Dataset:
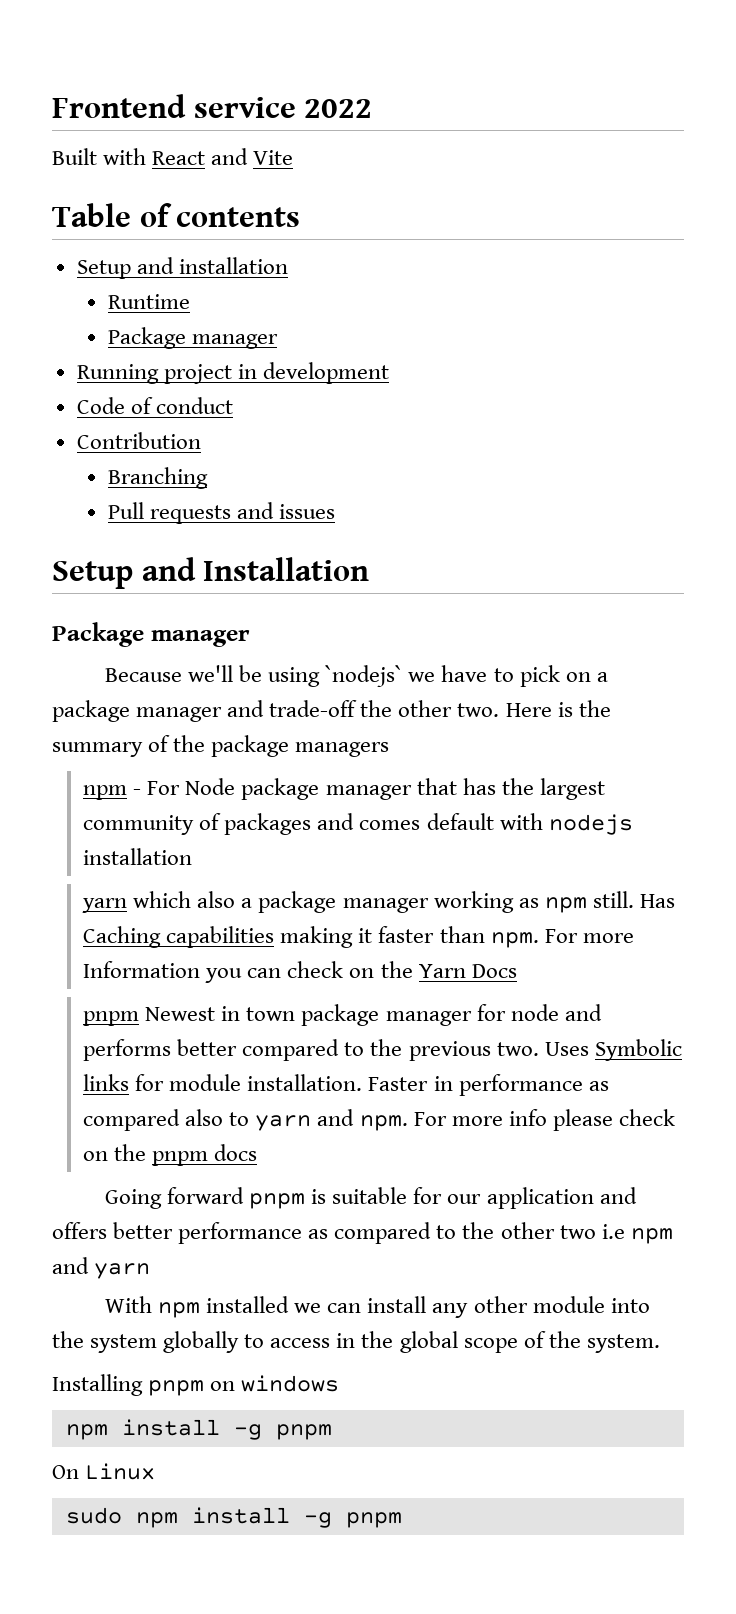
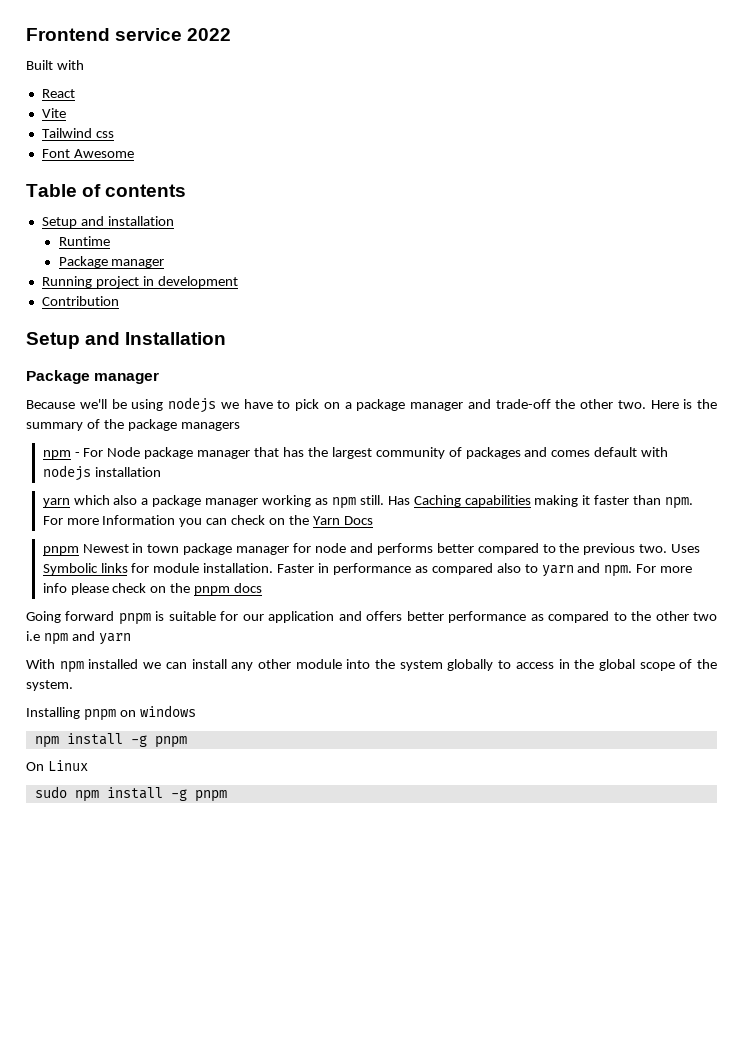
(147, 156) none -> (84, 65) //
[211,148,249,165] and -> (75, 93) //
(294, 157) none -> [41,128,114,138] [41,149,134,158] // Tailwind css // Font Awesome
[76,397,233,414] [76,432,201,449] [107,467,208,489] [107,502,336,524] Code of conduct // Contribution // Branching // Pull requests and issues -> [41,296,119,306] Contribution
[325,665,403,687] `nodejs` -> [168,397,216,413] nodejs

Directions for this task: The string "none" may occur in the listing; show every line where it does.

Written response:
(147, 156) none -> (84, 65) //
(294, 157) none -> [41,128,114,138] [41,149,134,158] // Tailwind css // Font Awesome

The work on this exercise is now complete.